Brest Métropole Ocèane won in 2013 the award “Atlantic City of the Year 2014”, as the city is mobilized since 2007 to set in motion an integrated European maritime policy and implementation, more recently, of an Atlantic maritime strategy. Lately, the city has integrated the initiative “Brest Terres Océanes”, a territorial integrated strategy that reflects a shared commitment of all local actors to act collectively to better appreciate the many tourist attractions of the area, within a Britanny destination clearly identified but surrounded by strong competition.

Also a French Briton member of CAAC, Lorient transformed the name of the towns’ cluster from “Cap” Lorient to a simpler “Lorient Agglomeration”, inside a territorial marketing aiming to reach global scale through events like the Volvo Ocean race. Still in Brittany, CAAC founding city, Rennes has launched la Novosphère, “both an engine, a label and a showcase of local innovation “likes to remind Florent Vilbert, the host networker. “This is not only a process of com ‘, even if we are helping to publicize certified professionals and the general public. It’s (based on) concrete projects”. In addition, the city has launched cooperative promotion with nearby Saint Malo.

Already identified as a “NFC Leading territory“, Caen has submitted its interest concerning the “French Tech” label (as Rennes, Nantes and Brest,) This label aims to mobilize communities around the digital economy, “to, in a few years, make them internationally recognized for its entrepreneurial dynamism.”  says Fleur Péllerin, French Minister for NTC.  Bordeaux, which is also a French Tech candidate, is currently working around the label “Osez Bordeaux” (Dare Bordeaux). This label signs a new step for Bordeaux, advancing in its development and increasing international attractiveness, thus symbolizing a dynamic movement.

URBACT project ESIMEC counted in the participation of Cherbourg. This European project aimed to improve the positioning of medium sized towns so as to ensure sustainable economic growth. With talent attraction and retention as a core issue, Cherbourg action plan brought together initiatives to develop the marine economy in its diversity (seafood, boating, marine renewable energy, port operations, marine tourism, shipbuilding) strengthening training systems to meet the needs of businesses.

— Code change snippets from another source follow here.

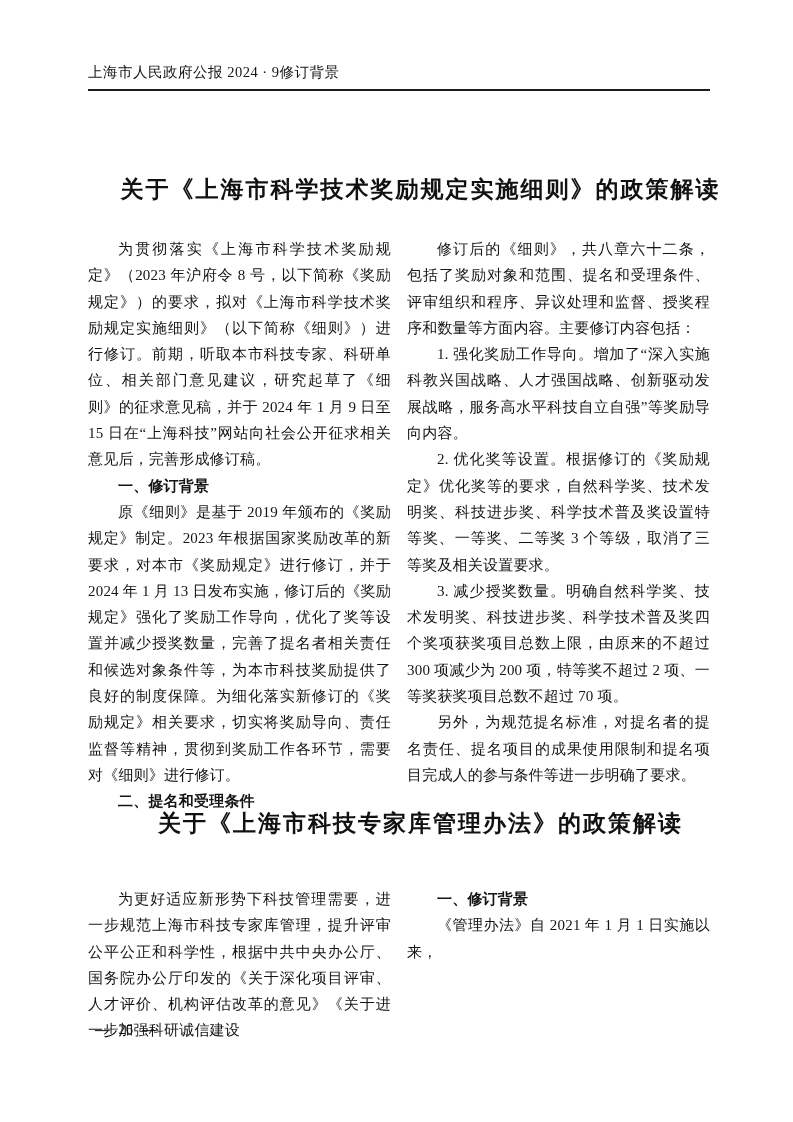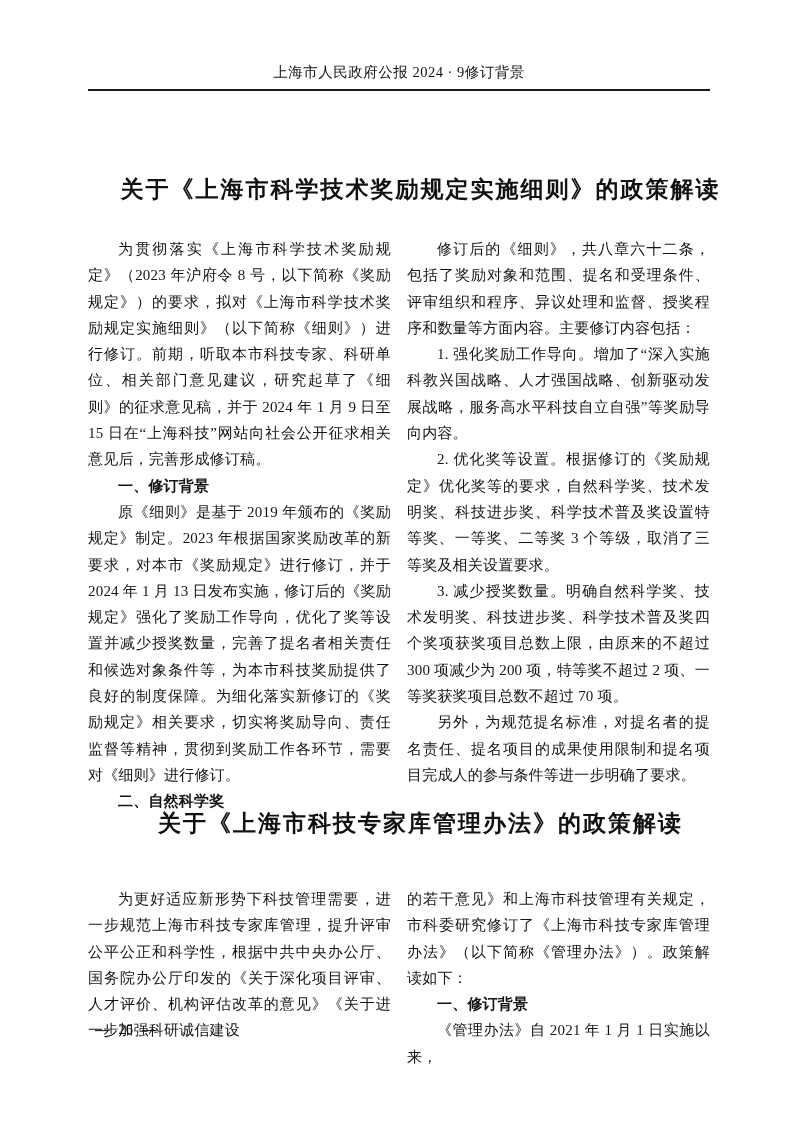--- a/index.html
+++ b/index.html
@@ -10,21 +10,21 @@
     margin: 0 auto;
     background: #ffffff;
     color: #141414;
     font-family: "Liberation Serif", "DejaVu Serif", serif;
     overflow: hidden;
   }
   .header {
     position: absolute;
     top: 63px; left: 88px; right: 83px;
     display: flex;
-    justify-content: center;
+    justify-content: flex-start;
     align-items: flex-end;
     font-size: 14.5px;
     letter-spacing: 0.5px;
   }
   .rule {
     position: absolute;
     top: 89px; left: 88px; right: 83px;
     height: 0;
     border-top: 2px solid #1c1c1c;
   }
@@ -87,38 +87,37 @@
     <span>修订背景</span>
   </div>
   <div class="rule"></div>
 
   <h1 class="title t1">关于《上海市科学技术奖励规定实施细则》的政策解读</h1>
   <div class="body b1">
     <div class="col">
         <p class="pline para">为贯彻落实《上海市科学技术奖励规定》（2023 年沪府令 8 号，以下简称《奖励规定》）的要求，拟对《上海市科学技术奖励规定实施细则》（以下简称《细则》）进行修订。前期，听取本市科技专家、科研单位、相关部门意见建议，研究起草了《细则》的征求意见稿，并于 2024 年 1 月 9 日至 15 日在“上海科技”网站向社会公开征求相关意见后，完善形成修订稿。</p>
         <p class="pline heading">一、修订背景</p>
         <p class="pline para">原《细则》是基于 2019 年颁布的《奖励规定》制定。2023 年根据国家奖励改革的新要求，对本市《奖励规定》进行修订，并于 2024 年 1 月 13 日发布实施，修订后的《奖励规定》强化了奖励工作导向，优化了奖等设置并减少授奖数量，完善了提名者相关责任和候选对象条件等，为本市科技奖励提供了良好的制度保障。为细化落实新修订的《奖励规定》相关要求，切实将奖励导向、责任监督等精神，贯彻到奖励工作各环节，需要对《细则》进行修订。</p>
-        <p class="pline heading">二、自然科学奖</p>
+        <p class="pline heading">二、提名和受理条件</p>
       </div>
     <div class="col">
         <p class="pline para">修订后的《细则》，共八章六十二条，包括了奖励对象和范围、提名和受理条件、评审组织和程序、异议处理和监督、授奖程序和数量等方面内容。主要修订内容包括：</p>
         <p class="pline para">1. 强化奖励工作导向。增加了“深入实施科教兴国战略、人才强国战略、创新驱动发展战略，服务高水平科技自立自强”等奖励导向内容。</p>
         <p class="pline para">2. 优化奖等设置。根据修订的《奖励规定》优化奖等的要求，自然科学奖、技术发明奖、科技进步奖、科学技术普及奖设置特等奖、一等奖、二等奖 3 个等级，取消了三等奖及相关设置要求。</p>
         <p class="pline para">3. 减少授奖数量。明确自然科学奖、技术发明奖、科技进步奖、科学技术普及奖四个奖项获奖项目总数上限，由原来的不超过 300 项减少为 200 项，特等奖不超过 2 项、一等奖获奖项目总数不超过 70 项。</p>
         <p class="pline para">另外，为规范提名标准，对提名者的提名责任、提名项目的成果使用限制和提名项目完成人的参与条件等进一步明确了要求。</p>
       </div>
   </div>
 
   <h1 class="title t2">关于《上海市科技专家库管理办法》的政策解读</h1>
   <div class="body b2">
     <div class="col">
         <p class="pline para">为更好适应新形势下科技管理需要，进一步规范上海市科技专家库管理，提升评审公平公正和科学性，根据中共中央办公厅、国务院办公厅印发的《关于深化项目评审、人才评价、机构评估改革的意见》《关于进一步加强科研诚信建设</p>
       </div>
     <div class="col">
-        <p class="pline cont">的若干意见》和上海市科技管理有关规定，市科委研究修订了《上海市科技专家库管理办法》（以下简称《管理办法》）。政策解读如下：</p>
         <p class="pline heading">一、修订背景</p>
         <p class="pline para">《管理办法》自 2021 年 1 月 1 日实施以来，</p>
       </div>
   </div>
 
   <div class="footer">
     <span class="dash">—</span>
     <span class="pnum">26</span>
     <span class="dash">—</span>
   </div>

As for cooperation among Atlantic Arc Cities, the Nantes- Saint-Nazaire International Agency (Nantes Just Imagine) was created jointly by Nantes Métropole, the CCI of Nantes Saint-Nazaire and Greater Saint-Nazaire in early 2011. Its objective is to promote the metro area abroad, sustained in valued like quirky creativity and controlled growth. From its side, AIRE 198 (an association between La Rochelle, Niort, Poitiers and Angouleme) was born in September 4, 1989 in La Rochelle, with two main ideas: to manifest the role of cities and towns as a lever for development and that demonstrate the added value of an action network.

When creating the CAAC fifteen years ago, Atlantic Arc Cities were already positioning themselves around a concrete geography, the Atlantic Arc. Today, their individual strategies converge in a cooperation network, therefore putting into practice effective and cohesive coopetition.